For instance, if you want to build a model that allows doctors to predict the chance that a patient has a certain disease, you might want to have a model that only uses the fewest (or easiest/cheapest to measure) variables to obtain good performance. So if you collect a lot of data, some based on checking patient symptoms and some on lab results, you might not want to use all those variables in your model. Let’s say that you had data on 10 predictors, 5 for easy to measure symptom variables (e.g., body temperature and similar), and 5 variables that come from different lab tests. You’ll evalute models with different predictors (performing e.g., subset selection or LASSO, which we’ll discuss soon) and find that the best performing model retains 3 symptom variables and 2 lab tests. Let’s say its performance is 95% (I’m purposefully fuzzy about what that performance exactly is since it doesn’t matter. It could be accuracy, or F1 score, or AUC, or…). But you also find that another model that contains 4 symptom variables and no lab tests has 85% performance. Which do you choose? That comes back to our discussion about assessing model quality: Performance is an important measure, but it’s not the only one. In this case, since you could get data on the 4 symptoms very quickly and cheaply, you might want to recommend that model for most doctors offices, and only use the better, but more time-consuming and expensive model with the 2 lab tests in settings such as high-risk populations in the hospital.

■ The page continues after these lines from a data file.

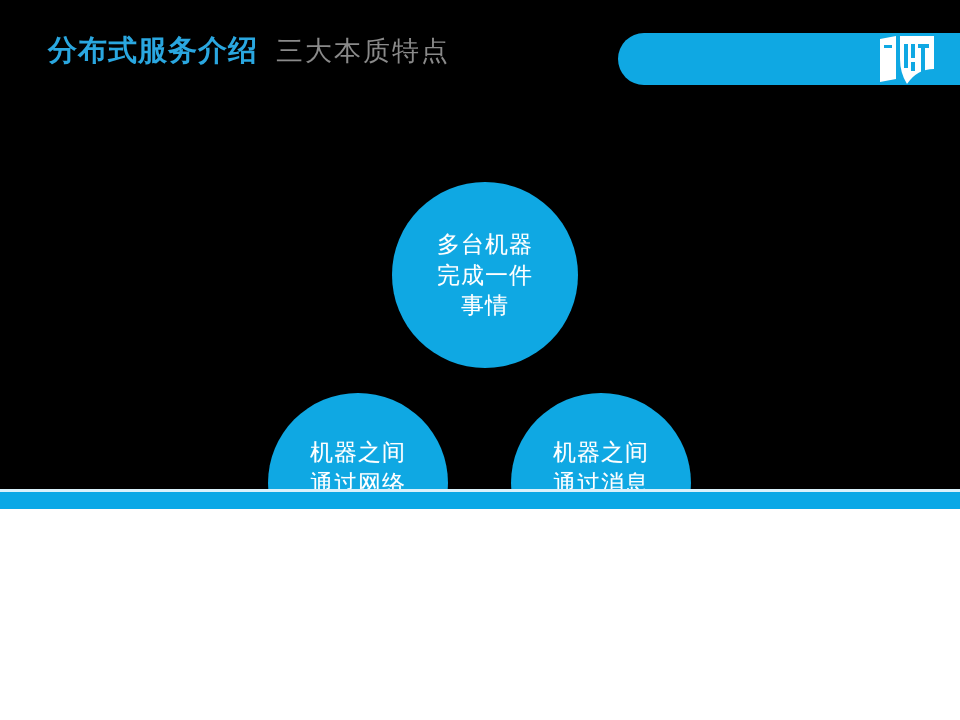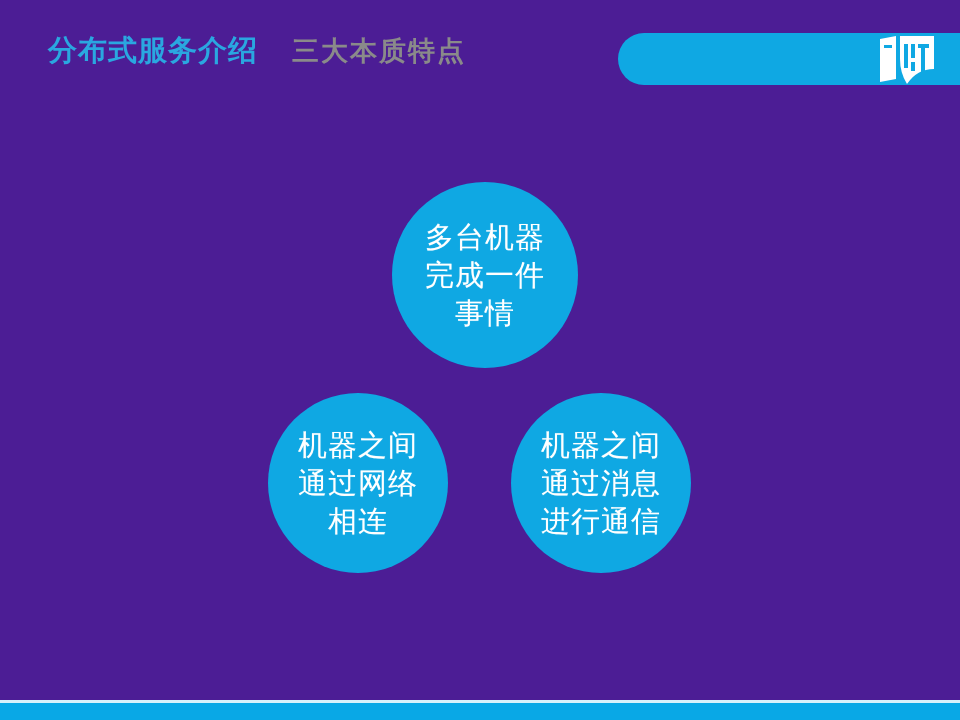"分布式服务介绍" #slide { background: #4c1d95 -> #000000; height: 720px -> 509px }
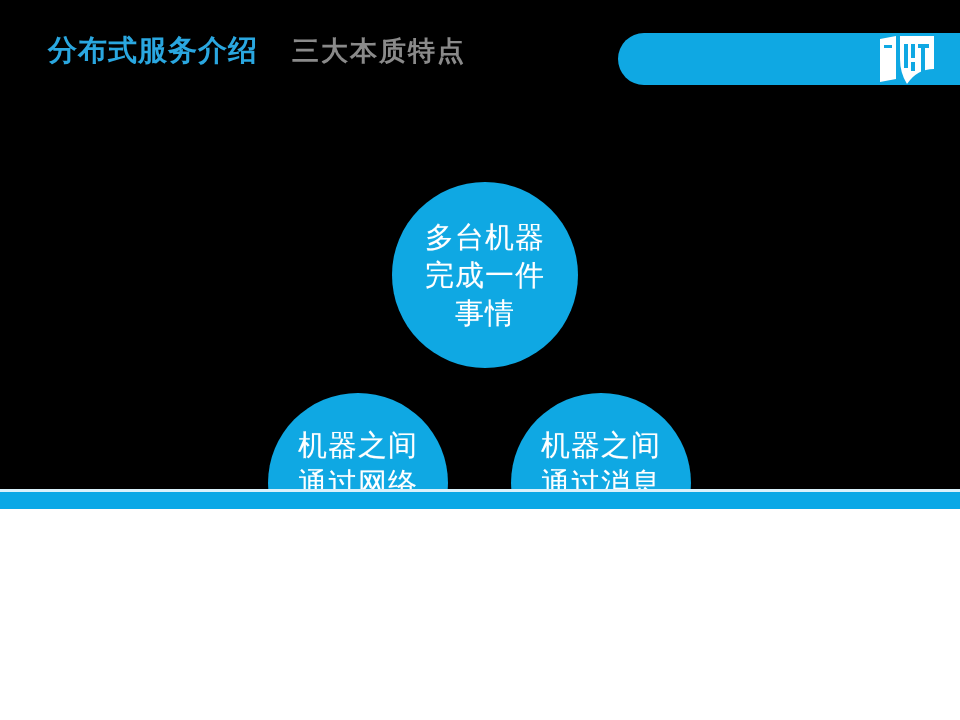"三大本质特点" #title-sub { font-weight: bold -> normal; margin-left: 16px -> none }
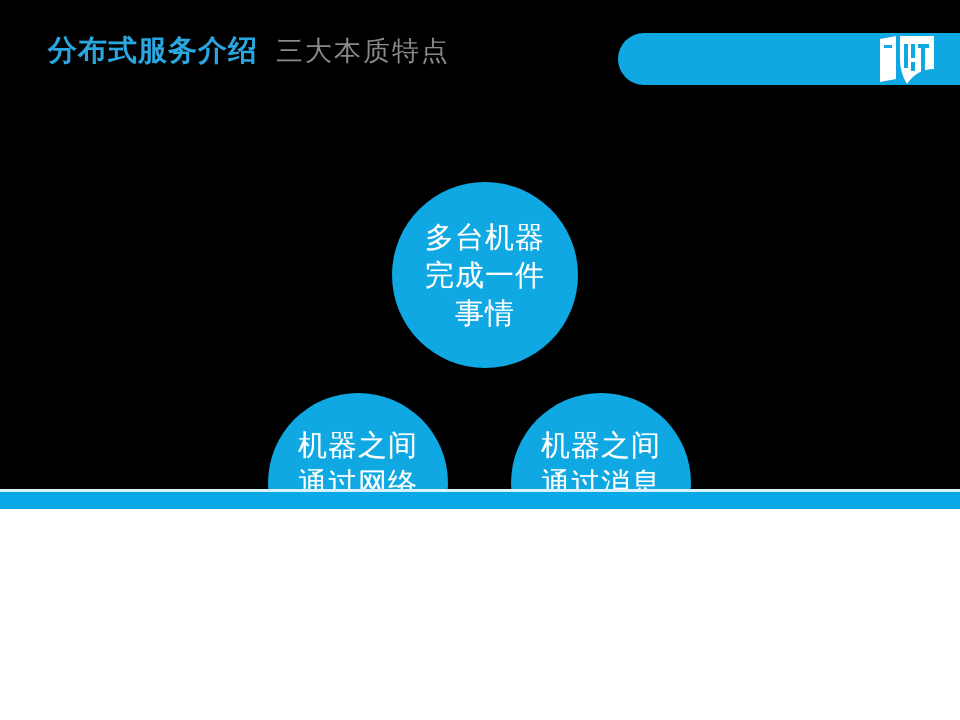"多台机器" .circle-text { font-size: 29px -> 23px }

In contrast, if you are a bank that tries to predict fraud by having complicated models that constantly analyze various data streams, you might not care how complicated and big your model is, only that the performance in flagging fraudulent transactions is as good as possible.

This
blog post provides a nice further discussion of the idea of
**generalization** and how different areas of data science
(statistics, machine learning, causal modeling) think about this
problem. I think the most important paragraph is actually the short last
one. I want to add to this that while different areas might think about
the question of generalization differently, all of them more or less
agree, that in the end, what is important is the general conclusions you
can draw from your statistical modeling analysis and **it doesn’t
matter (by itself) how well your model performs on the data that you
used to build your model!** What matters is what it means more
generally.

Parts of chapter 2 of HMLR cover similar ground to what I discussed above. You might want to give it a read-through. Some of the topics that are discussed in that overview chapter are topics we’ll cover later. Similarly chapters 2 and 5 of ISL also covers some of these topics, e.g. the bias-variance trade-off. You looked at some of that material previously, revisiting might be worth it.

Chapters 11 and 12 of the
`tidymodels with R`

book provide additional discussion of
the sampling/CV approaches. Another discussion of CV is chapter 30
of IDS.

Take a look at these and other sources and work through any that you find most helpful.